Subject: Fwd: Re: On Can't we stop quibbling and Work Together?? :-\
[NOTE: I have made some minor edits to make this easier to follow.]

Anthony and Ken,

Yesterday I was traveling and, with family "Father's Day" activities, have
been out of action. There is quite an imposing set of additional posts, so
I am working backwards to avoid making posts that are already out-dated. I
especially appreciate Ken's observations, which are generally on the mark.

I have appended the other post that appears to be the background for this
one. Ken is certainly correct about (c) and (d). I found Jack's studies
of the engine persuasive and have drawn the inductive inference that it was
planted. Inductive inferences can be mistaken and affected by new evidence.

Relative to (a) through (d), while Ken is right about (c) and (d), (b) needs
further clarification. Truth or falsity is separate from proof or disproof.
An assertion is false if what it asserts to be the case is not the case.
That is another question than whether or not we have supporting evidence.

Here is Anthony's statement about whether or not I knew this to be false:

>(c) Did Dr. Fetzer know it (his assertion) was false? Yes he did, because
>there was no evidence to prove his statement.

That's very odd What are Jack's studies? Potted plants? Anthony's attitude
here is completely ridiculous. The kind of proof is not conclusive, but that
is the nature of inductive reasoning. Anthony is imposing a standard that is
inappropriate and excessive, which I think motivates many of his attacks.

An absence of evidence, incidentally, can be used either way, both of which
are fallacious. Consider, for example, "This must be Mammy's pipe, because no
one has shown that it's not!"; with "This must not be Mammy's pipe, because no
one has shown that it is!" But Anthony is clearly wrong in this instance.

What Anthony means--and he has made many other statements that indicate this--
is that the evidence upon which I have relied does not render my inference to
the planting of the engine "certain" or "conclusive" or "definitive", which is
correct. But those conditions are rarely if ever satisfied in cases like this.

Deduction vs. Induction

Two patterns of reasoning are generally acknowledged by students of logic and
of the nature of knowledge: inductive and deductive. If we assume that the
premises of an argument present the evidence in its support and the conclusion
of an argument the hypothesis or conjecture they are intended to support, then:

(1) deductive arguments are (a) demonstrative, (b) non-ampliative, and (c)
additive, where are argument is "demonstrative" when the truth of its premises
guarantees the truth of its conclusion and "non-ampliative" when there is no
information or content in the conclusion that goes beyond that of the premises.
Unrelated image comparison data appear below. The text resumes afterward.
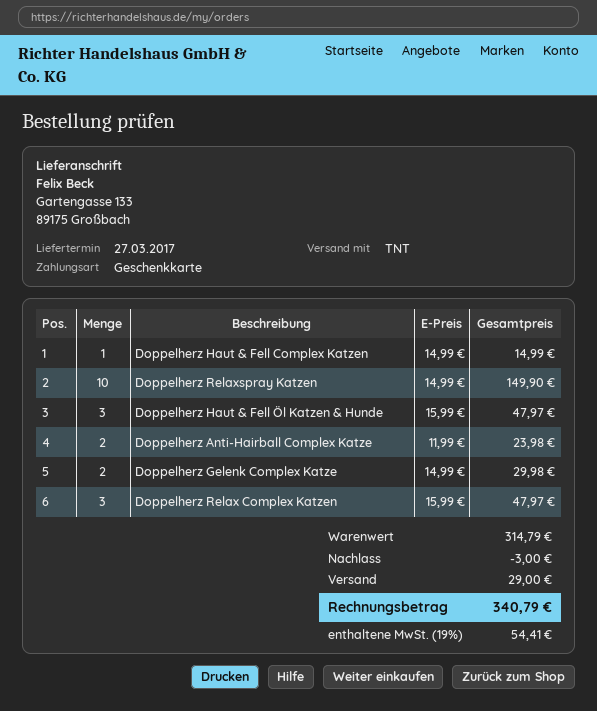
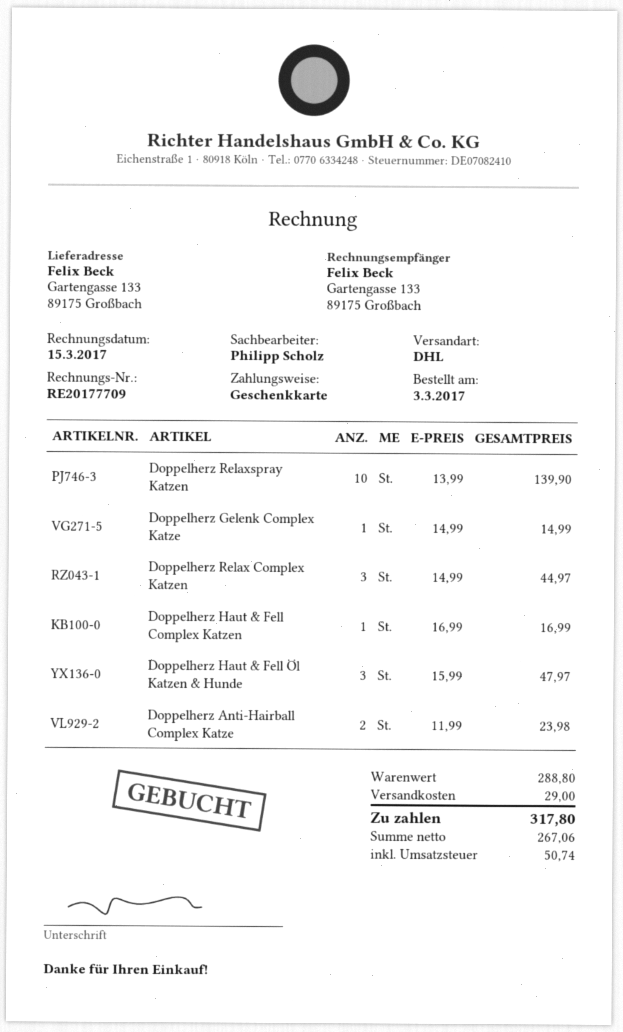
shipping method: TNT -> DHL
Doppelherz Haut & Fell Complex Katzen: 1 x 14.99 = 14.99 -> 1 x 16.99 = 16.99
Doppelherz Relaxspray Katzen: 10 x 14.99 = 149.90 -> 10 x 13.99 = 139.90
Doppelherz Gelenk Complex Katze: 2 x 14.99 = 29.98 -> 1 x 14.99 = 14.99
Doppelherz Relax Complex Katzen: 3 x 15.99 = 47.97 -> 3 x 14.99 = 44.97
subtotal: 314.79 -> 288.80
discount: 3.00 -> none
tax: 54.41 -> 50.74
total: 340.79 -> 317.80

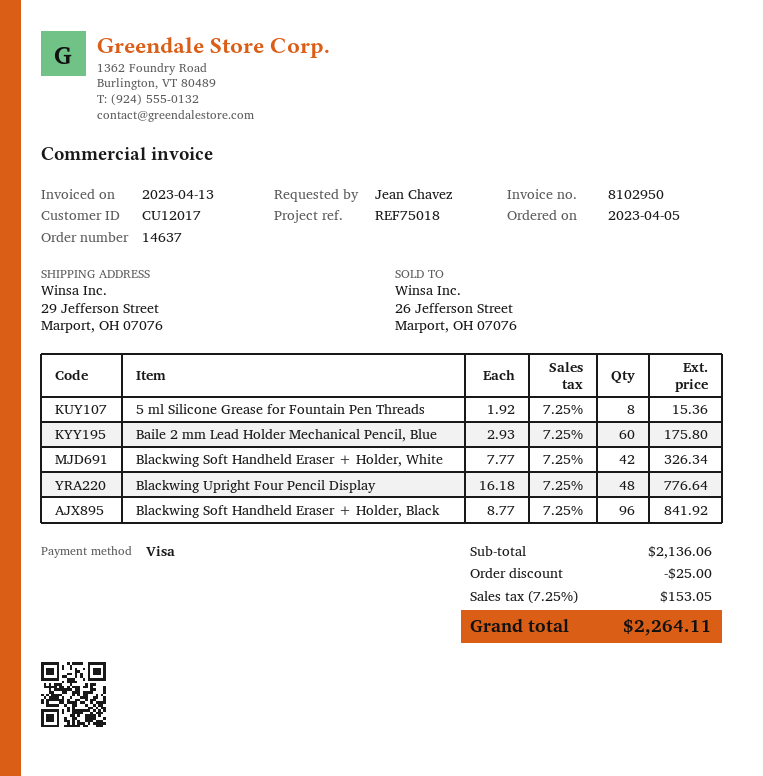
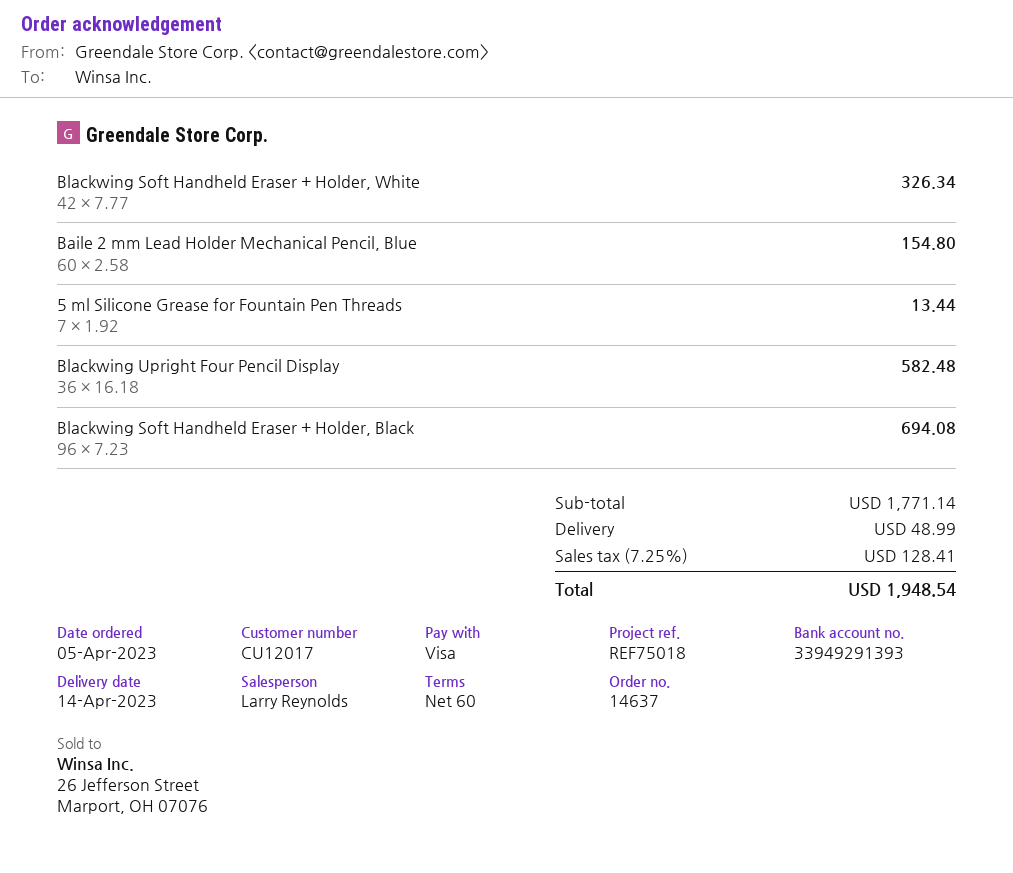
5 ml Silicone Grease for Fountain Pen Threads: 8 x 1.92 = 15.36 -> 7 x 1.92 = 13.44
Baile 2 mm Lead Holder Mechanical Pencil, Blue: 60 x 2.93 = 175.80 -> 60 x 2.58 = 154.80
Blackwing Upright Four Pencil Display: 48 x 16.18 = 776.64 -> 36 x 16.18 = 582.48
Blackwing Soft Handheld Eraser + Holder, Black: 96 x 8.77 = 841.92 -> 96 x 7.23 = 694.08
subtotal: 2136.06 -> 1771.14
discount: 25.00 -> none
shipping: none -> 48.99
tax: 7.25% = 153.05 -> 7.25% = 128.41
total: 2264.11 -> 1948.54

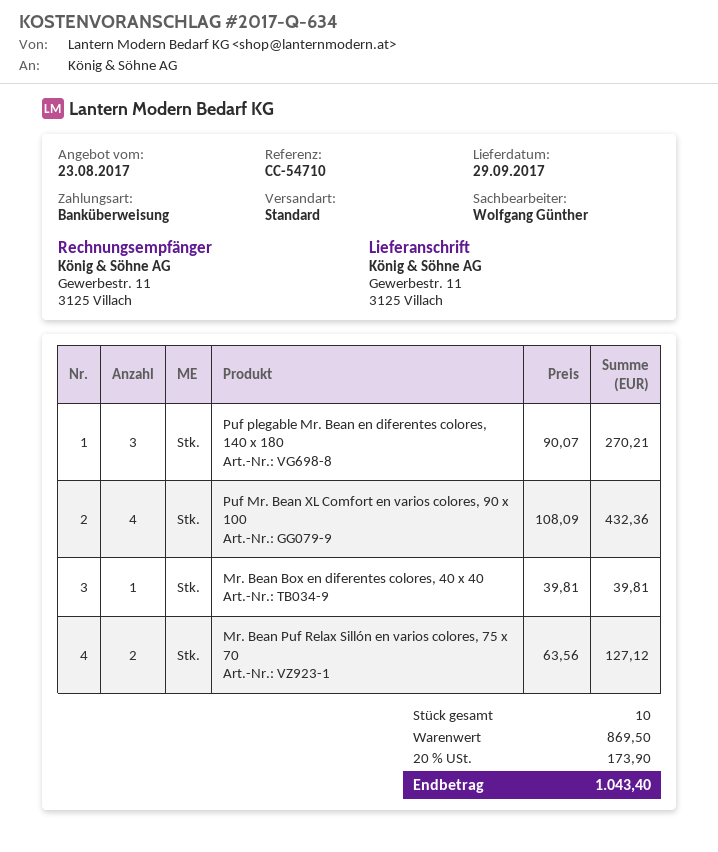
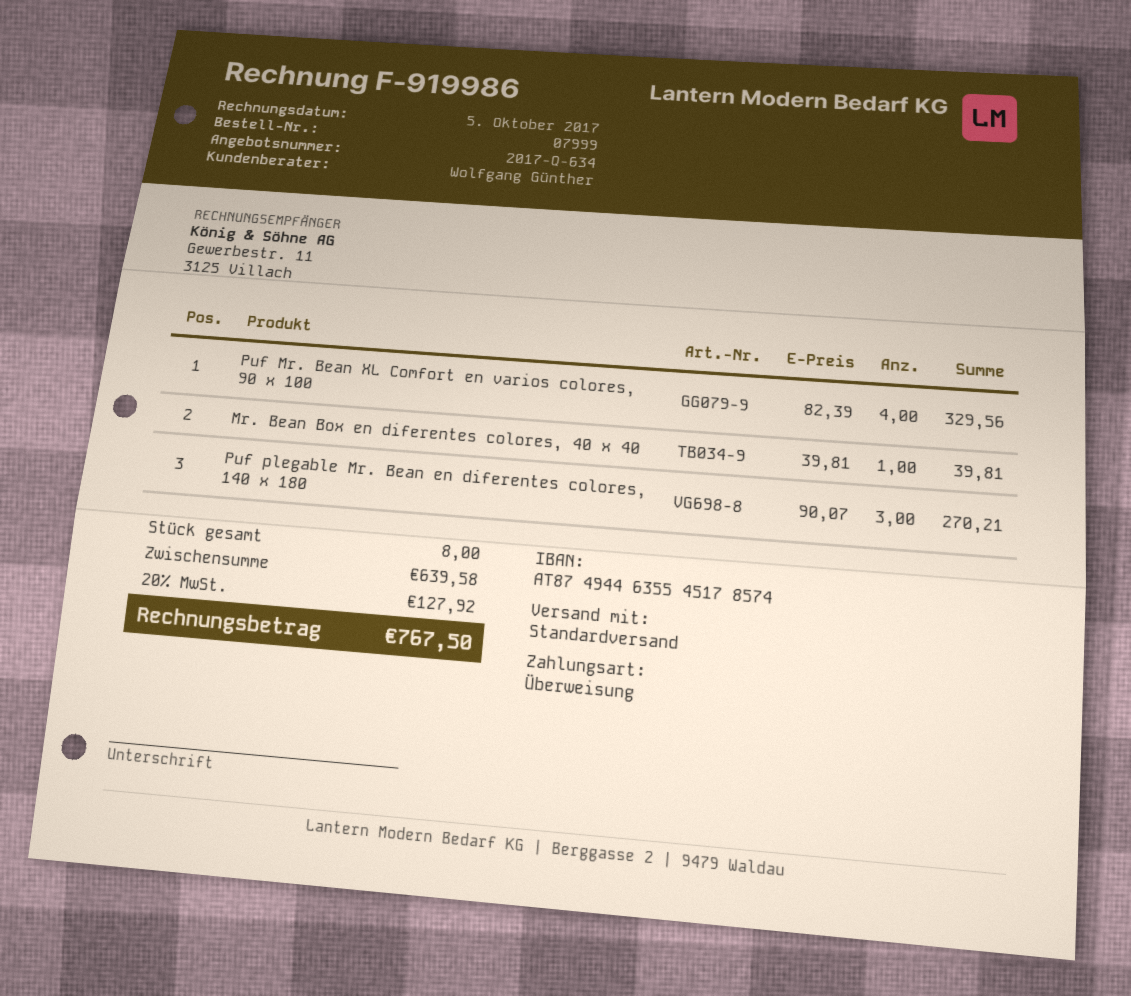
Puf Mr. Bean XL Comfort en varios colores, 90 x 100: 4 x 108.09 = 432.36 -> 4 x 82.39 = 329.56
Mr. Bean Puf Relax Sillón en varios colores, 75 x 70: 2 x 63.56 = 127.12 -> none
total quantity: 10 -> 8
subtotal: 869.50 -> 639.58
tax: 20% = 173.90 -> 20% = 127.92
total: 1043.40 -> 767.50

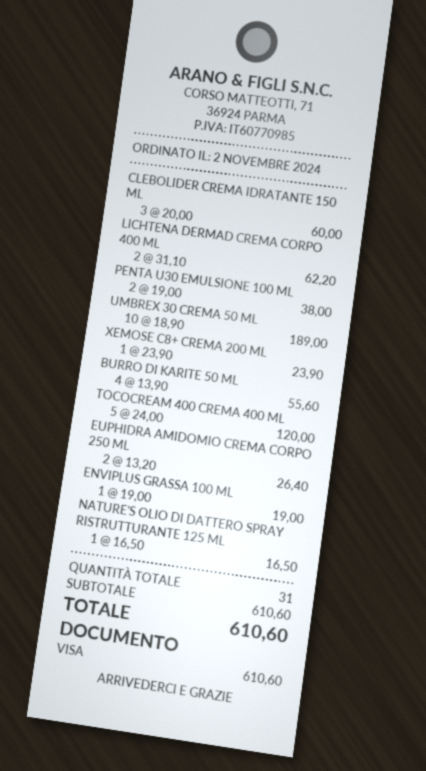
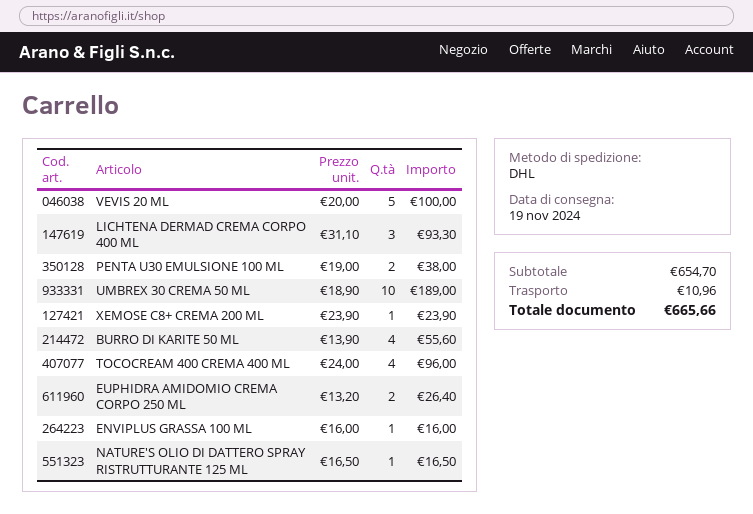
CLEBOLIDER CREMA IDRATANTE 150 ML: 3 x 20.00 = 60.00 -> none
LICHTENA DERMAD CREMA CORPO 400 ML: 2 x 31.10 = 62.20 -> 3 x 31.10 = 93.30
TOCOCREAM 400 CREMA 400 ML: 5 x 24.00 = 120.00 -> 4 x 24.00 = 96.00
ENVIPLUS GRASSA 100 ML: 1 x 19.00 = 19.00 -> 1 x 16.00 = 16.00
VEVIS 20 ML: none -> 5 x 20.00 = 100.00
subtotal: 610.60 -> 654.70
shipping: none -> 10.96
total: 610.60 -> 665.66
When we have the premises, "John is a bachelor" and "Bachelors are unmarried,
adult males", we can infer "John is unmarried", "John is an adult", and "John
is male" from those premises. These conclusions merely renders explicit part
or all of the content of the premises. They do not go beyond their content.

Indeed, it is because the content of a (good) deductive argument does not go
beyond the content of its premises that the truth of the premises can provide
a "guarantee" of the truth of the conclusion. Not all arguments presented as
deductive are good ones, however, where those that are are qualified as "valid".

The validity of an argument alone is not sufficient to guarantee the truth of
its conclusion, however, since that also depends upon the truth of the premises.
The conclusion, "John is green", for example, follows from the premises, "All
aliens are green" and "John is an alien", but by itself does not make it true.

The validity or lack of validity of an argument derives from its form, which
means that, for various classes of arguments, every instance of that form will
be valid. Logicians consequently devote themselves to the study of (what is
known as) the logical form or arguments and the sentences used to make them.

(2) inductive arguments are (a') non-demonstrative, (b') ampliative, and (c')
non-additive. Because the content of their conclusions goes beyond that of
their premises, the truth of the conclusion of inductive arguments cannot be
guaranteed by its premises, even when they are true, which they amplfy upon.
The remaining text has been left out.